Lee Westwood leads the way after opening round of Scottish Open

Lee Westwood made the most of a favourable draw and some previous local knowledge to fire a flawless 62 in pursuit of a second ASI Scottish Open title, 22 years after the first.

Westwood carded two eagles in the space of five holes and added five birdies to finish nine under par in the GBP 5.4million event at the Renaissance Club, a shot ahead of Sweden’s Alexander Bjork and Holland’s Joost Luiten.

Scotland’s Scott Jamieson headed the 15-strong home challenge on seven under, with compatriot Craig Lee another stroke back alongside England’s Robert Rock and Finland’s Kalle Samooja.

The early starters were faced with cold, damp and windy conditions, but Westwood was among the afternoon wave who acknowledged they had benefited from considerably calmer and warmer weather.

“I opened the curtains this morning and thought, ‘ooh, that looks rough’,” said the 47-year-old, who won the Scottish Open at Loch Lomond in 1998.

“But that was the forecast, chilly and damp and then clearing up as the day went on.

“You’ve still got to make hay while the sun shines or the wind drops and I did that. You’ve got to be patient. If you’re not three or four under early you can start chasing and getting aggressive. You have to break it down and play the course on its merits.

Lee Westwood
England’s Lee Westwood (left) and Ian Poulter walk to the 15th tee during the first round of the ASI Scottish Open (Jane Barlow/PA)

“That’s how I’ve been playing for a few weeks, starting on the tee, trying to hit in the right place on the fairway. Playing the US Open taught me a lot. My game has been disciplined the last few weeks.”

Westwood practised at the Renaissance Club in the week before finishing 13th in the US Open at Winged Foot and had plenty of other experience of the venue to draw upon from the time he lived in Edinburgh.

“I’ve played here loads of times,” added Westwood, who won his 25th European Tour title in Abu Dhabi in January, the last Rolex Series event before this week due to the disruption caused by the coronavirus pandemic.

“If I had a full day to practise I would come out here and hit balls for two or three hours, playing nine holes. I know the course pretty well.

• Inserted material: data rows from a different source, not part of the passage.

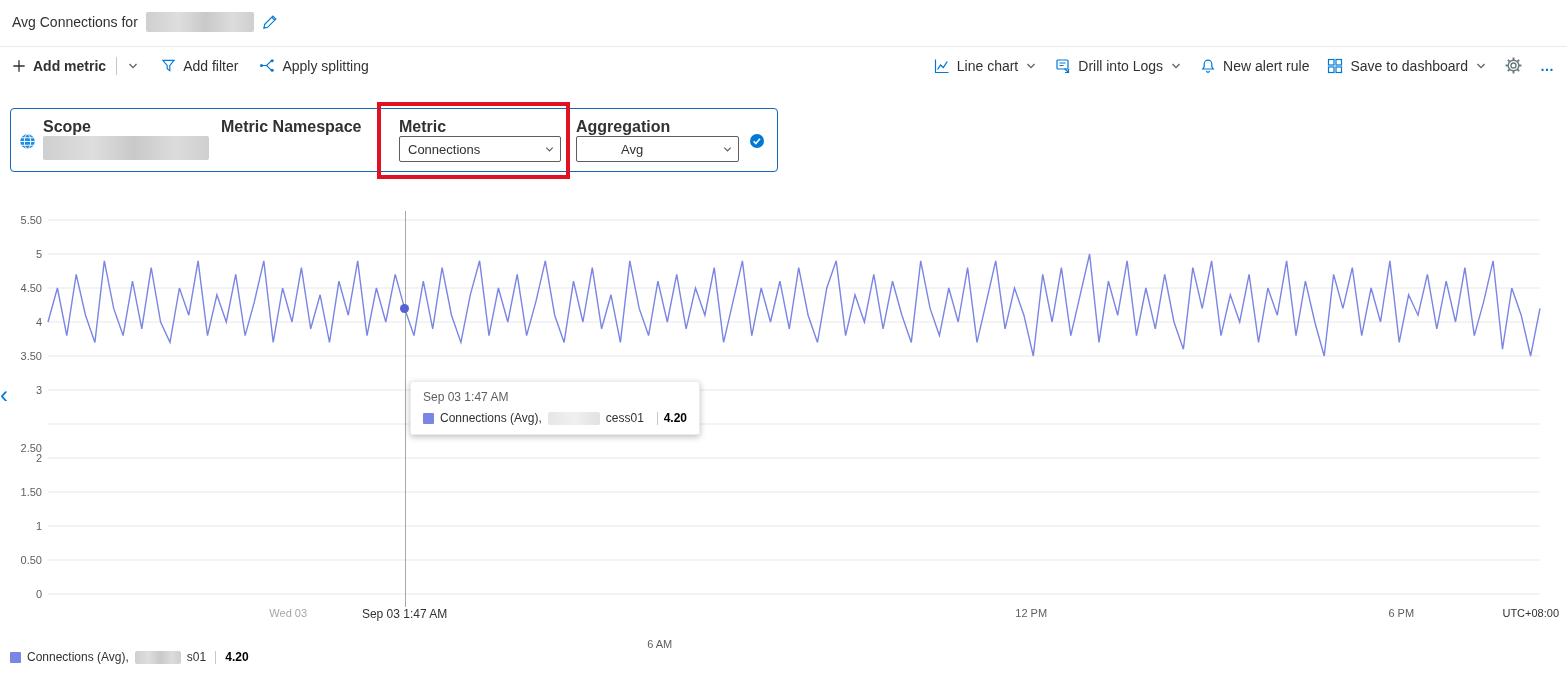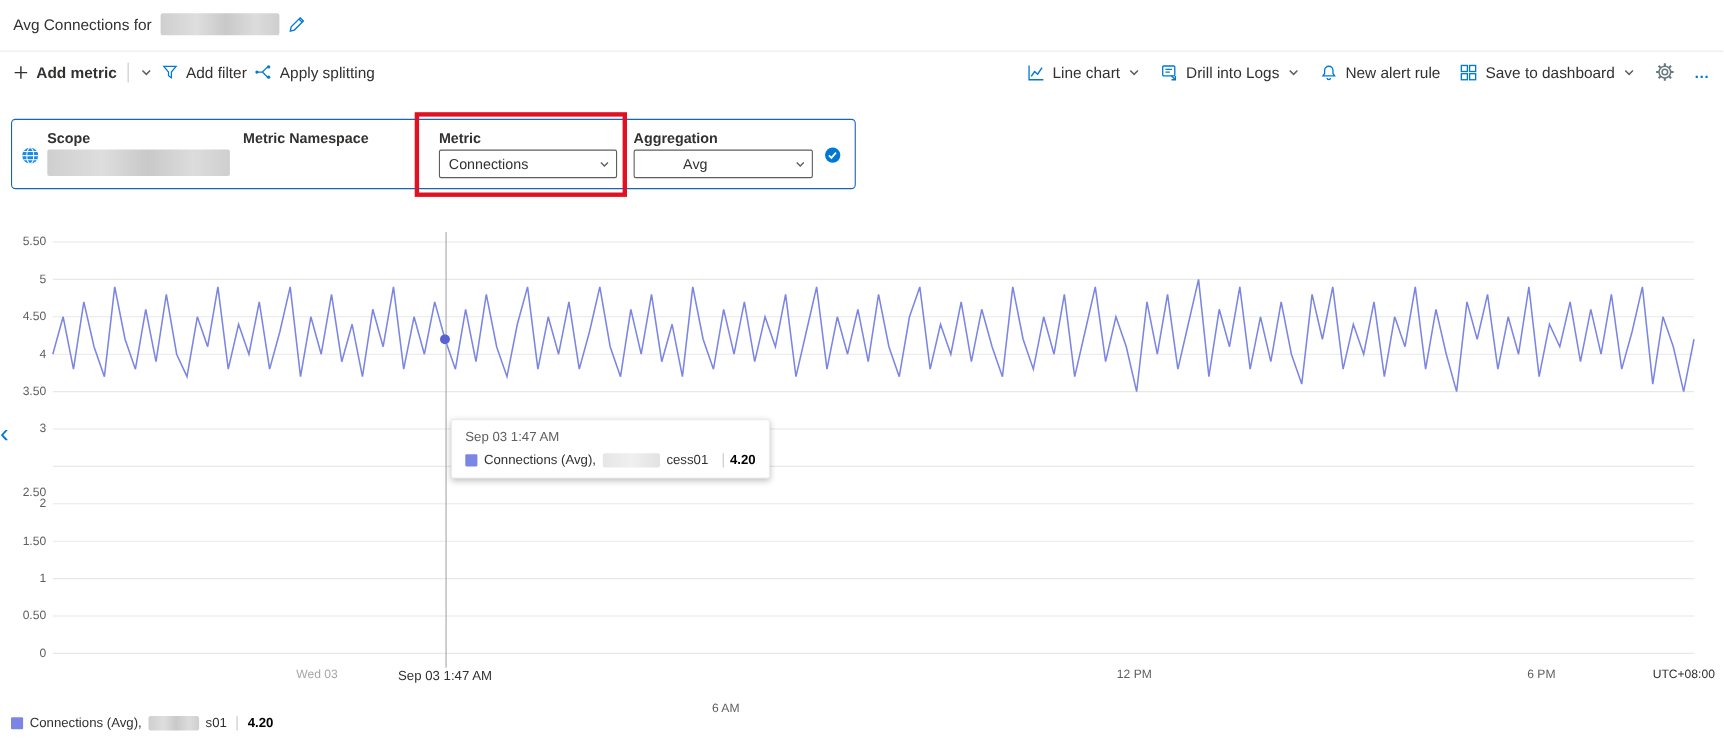--- a/index.html
+++ b/index.html
@@ -18,7 +18,7 @@
   
   .toolbar { position:absolute; left:0; top:46px; width:100%; height:38px; border-top:1px solid #eaeaea; display:flex; align-items:center; justify-content:space-between; padding:0 12px; }
   .tb-group { display:flex; align-items:center; }
-  .tb-group.left  { gap:8px; }
+  .tb-group.left  { gap:22px; }
   .tb-group.right { gap:18px; }
   .tb-item { display:inline-flex; align-items:center; gap:7px; font-size:14px; color:#323130; cursor:pointer; white-space:nowrap; }
   .tb-item .label { font-size:14px; }

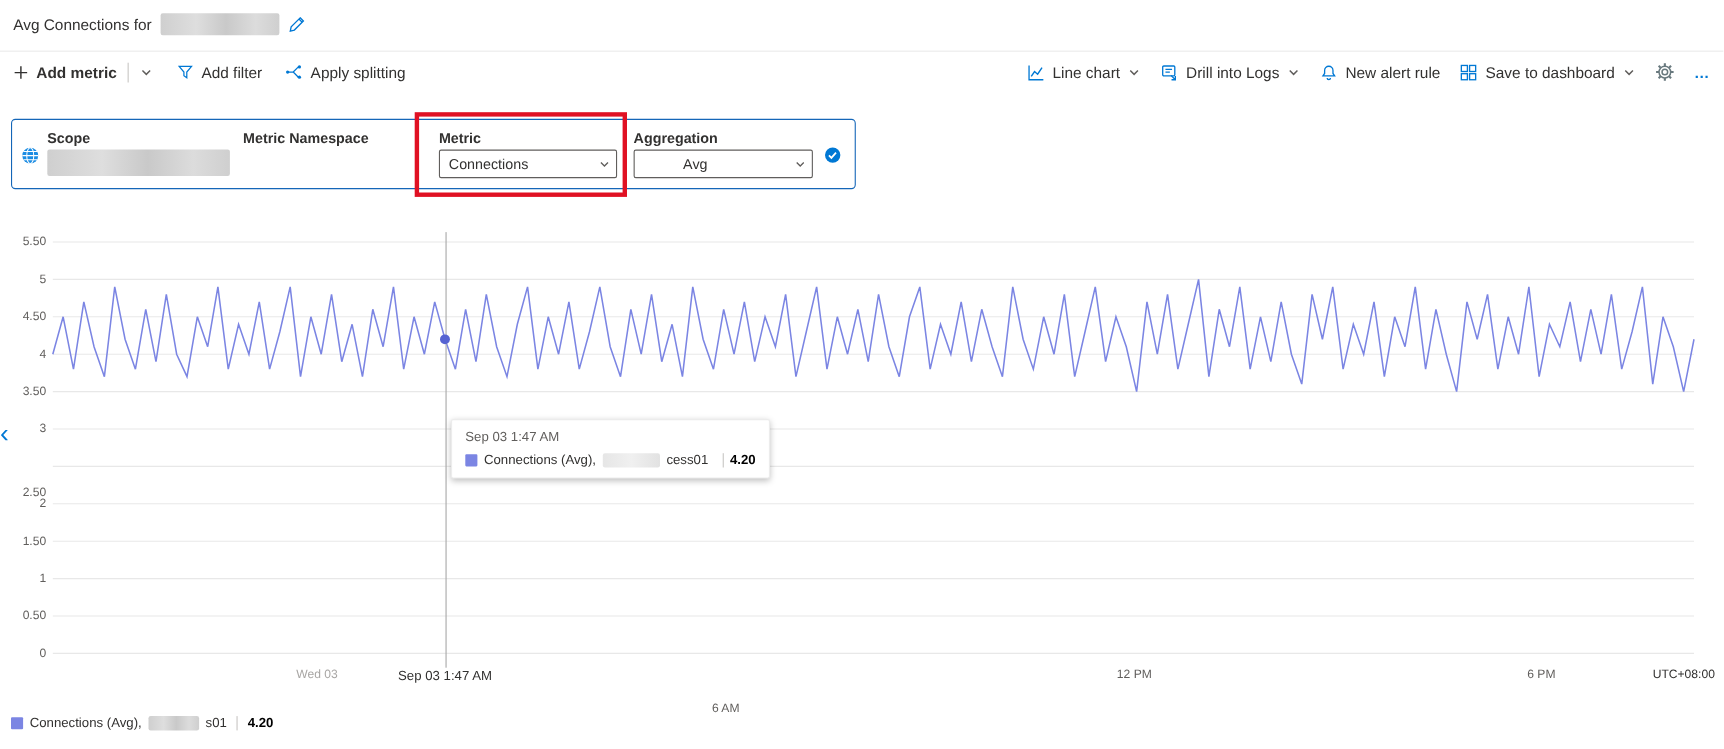--- a/index.html
+++ b/index.html
@@ -28,7 +28,7 @@
 
   
   .metric-panel { position:absolute; left:10px; top:108px; width:768px; height:64px; border:1px solid #1466b8; border-radius:4px; background:#fff; }
-  .mp-label { position:absolute; font-size:13px; font-weight:700; color:#323130; }
+  .mp-label { position:absolute; font-size:16px; font-weight:700; color:#323130; }
   .dd { position:absolute; height:26px; background:#fff; border:1px solid #605e5c; border-radius:2px; font-size:13px; color:#323130; display:flex; align-items:center; padding:0 22px 0 8px; cursor:pointer; white-space:nowrap; overflow:hidden; }
   .dd .chev { position:absolute; right:5px; top:7px; }
   .scope-field { position:absolute; left:32px; top:27px; width:166px; height:24px; cursor:text; }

“Myself and Sam (his son and caddie) came up and played it before the US Open with one eye on this week. I like the course and there’s not a lot else to do, is there? Knowing it will help if conditions change, obviously.”

Jamieson carded nine birdies and two bogeys in his 64 and said: “Seven under on any day is a good score but on a day like this, in what feels like a big event, is a great way to start the week.

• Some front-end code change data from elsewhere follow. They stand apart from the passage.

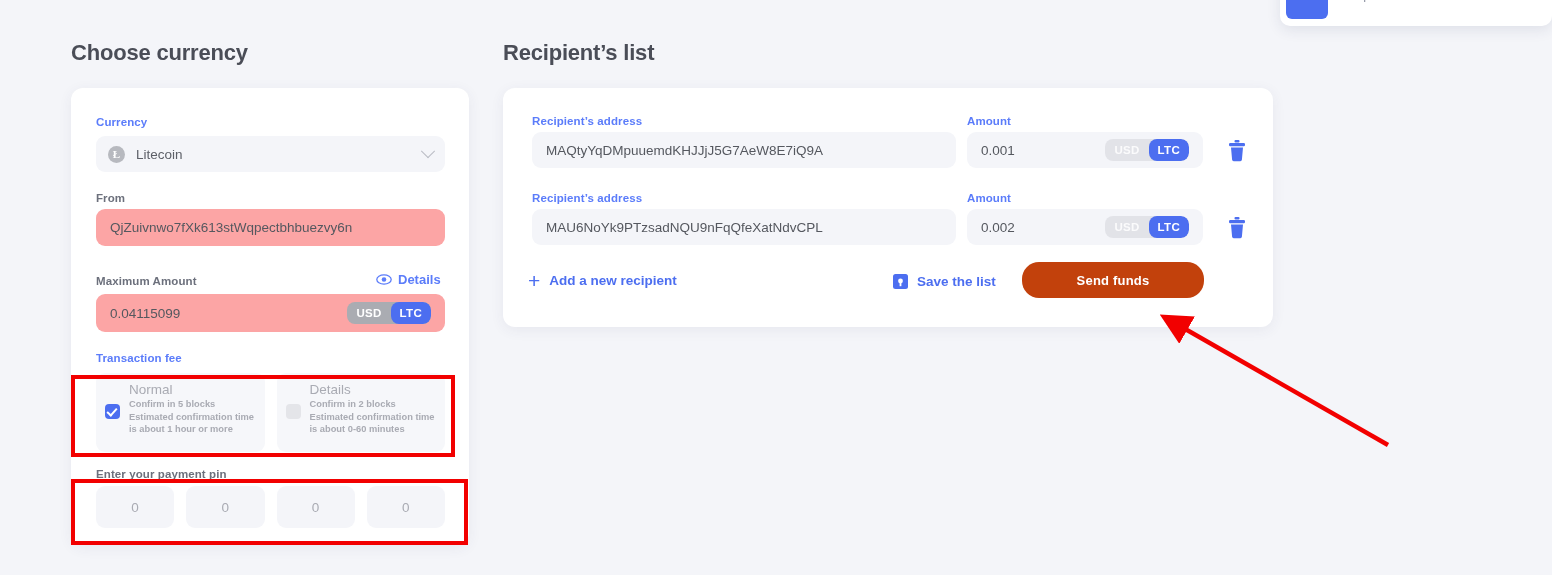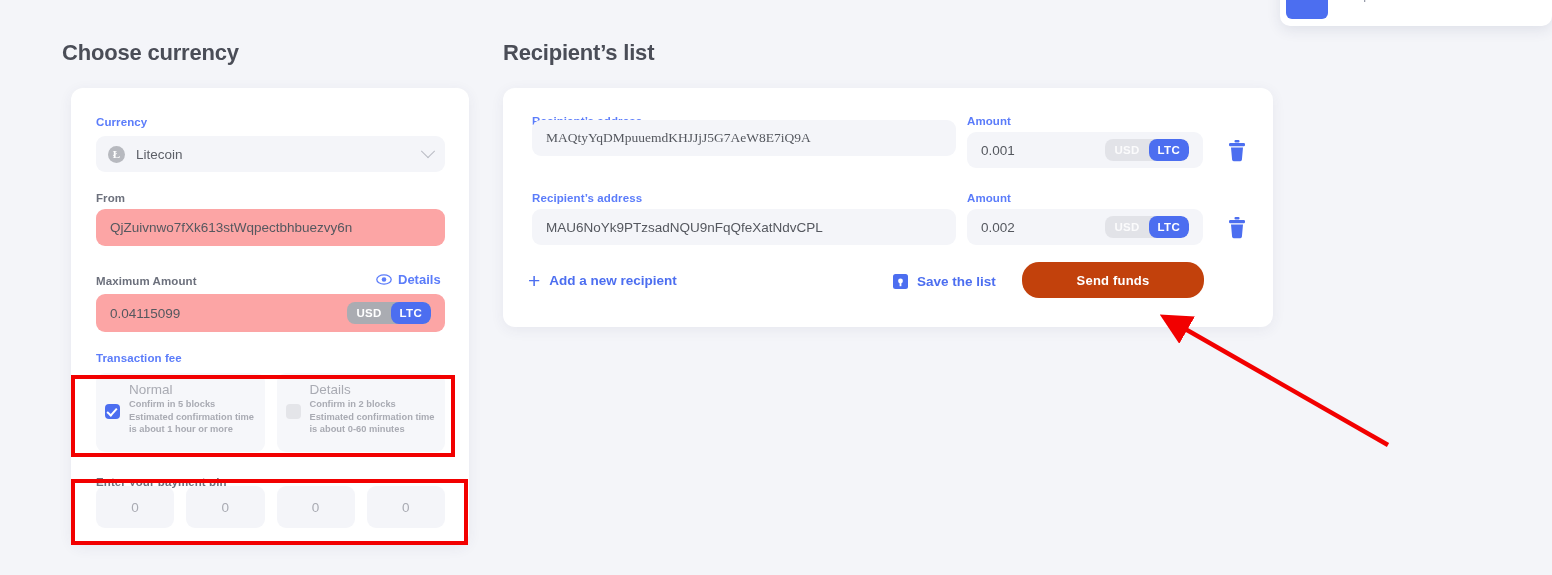--- a/index.html
+++ b/index.html
@@ -27,7 +27,7 @@
     position:absolute;font-size:22px;font-weight:bold;color:#4a4d57;
     letter-spacing:-.2px;
   }
-  #h-currency{left:62px;top:40px;}
+  #h-currency{left:71px;top:40px;}
   #h-recipients{left:503px;top:40px;}
 
   

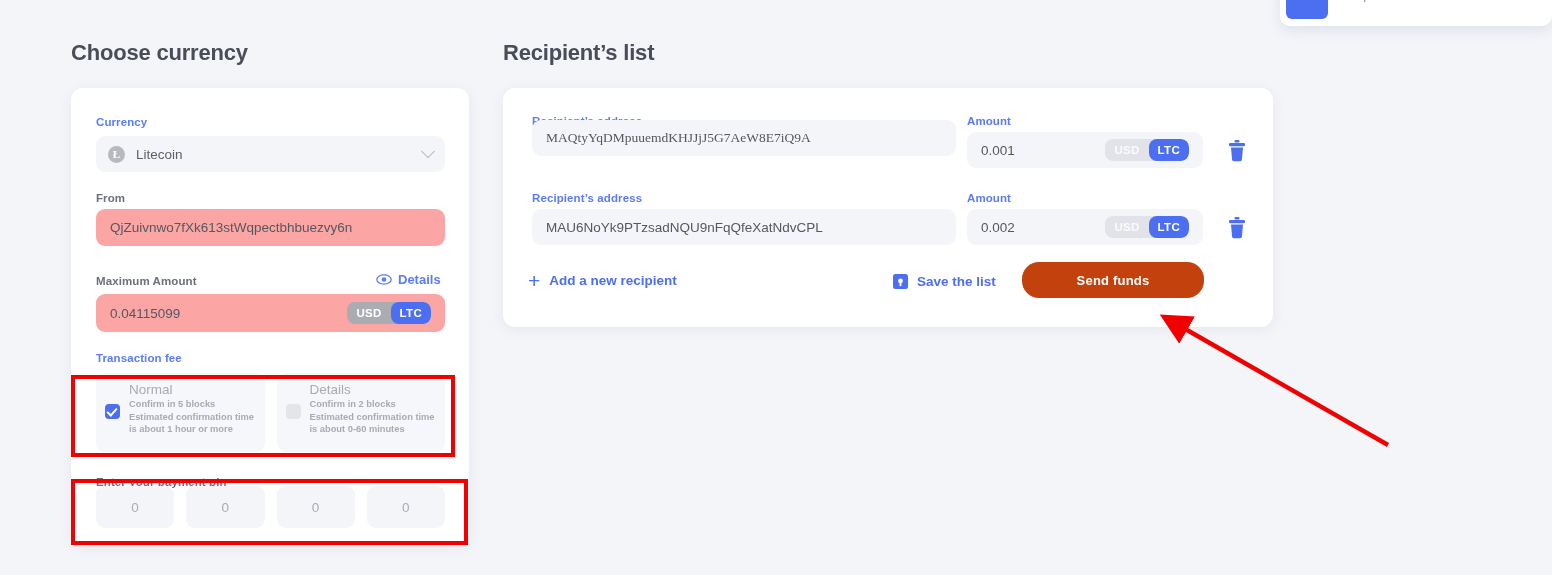--- a/index.html
+++ b/index.html
@@ -122,7 +122,7 @@
   .trash{left:723px;width:22px;height:24px;cursor:pointer;}
 
   #row0-lbl{top:27px;} #row0-amtlbl{top:27px;}
-  #row0-addr{top:32px;font-family:Liberation Serif, serif;} #row0-amt{top:44px;} #row0-trash{top:51px;}
+  #row0-addr{top:44px;} #row0-amt{top:44px;} #row0-trash{top:51px;}
   #row1-lbl{top:104px;} #row1-amtlbl{top:104px;}
   #row1-addr{top:121px;} #row1-amt{top:121px;} #row1-trash{top:128px;}
 

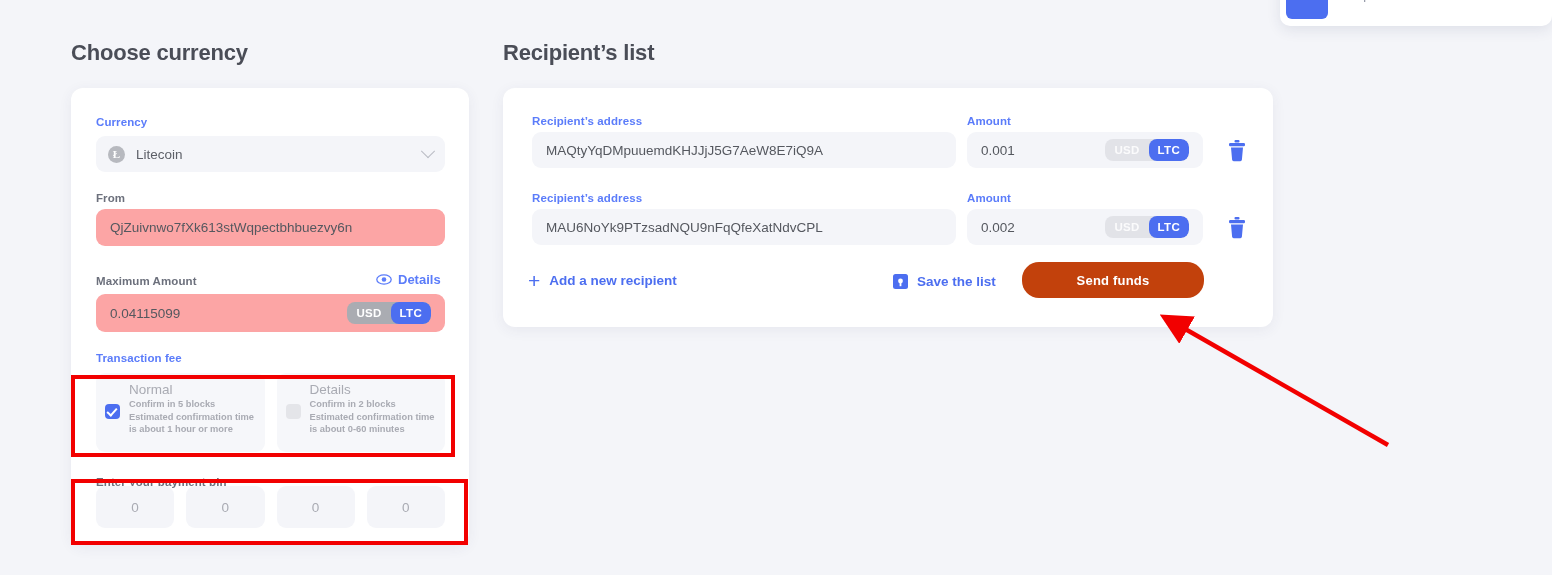--- a/index.html
+++ b/index.html
@@ -105,7 +105,7 @@
   .fee .ftitle{font-size:13.5px;color:#a9abb3;line-height:16px;}
   .fee .fdesc{font-size:9.3px;color:#a9abb3;font-weight:bold;line-height:11.5px;margin-top:1px;}
 
-  #lbl-pin{left:25px;top:388px;}
+  #lbl-pin{left:25px;top:380px;}
   #pin-wrap{left:25px;top:398px;width:349px;height:42px;display:flex;gap:12px;}
   .pin{
     flex:1;background:#f4f5f9;border-radius:9px;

“When I went for breakfast it did not look very nice outside but that was the forecast, as the day went on it would improve so we certainly got the better half of the draw.

“I was a bit scrappy out of the blocks but managed to steal a birdie on the second, made a good up and down on the next for another and started to hit some good shots after that.

“The rain had softened the course and there was no wind to speak of, so if you were swinging well you were going to have some chances.”

Defending champion Bernd Wiesberger carded an opening one-under-par 70, with playing partner Tommy Fleetwood a shot better off after recovering from two over par after nine holes with four birdies on the back nine.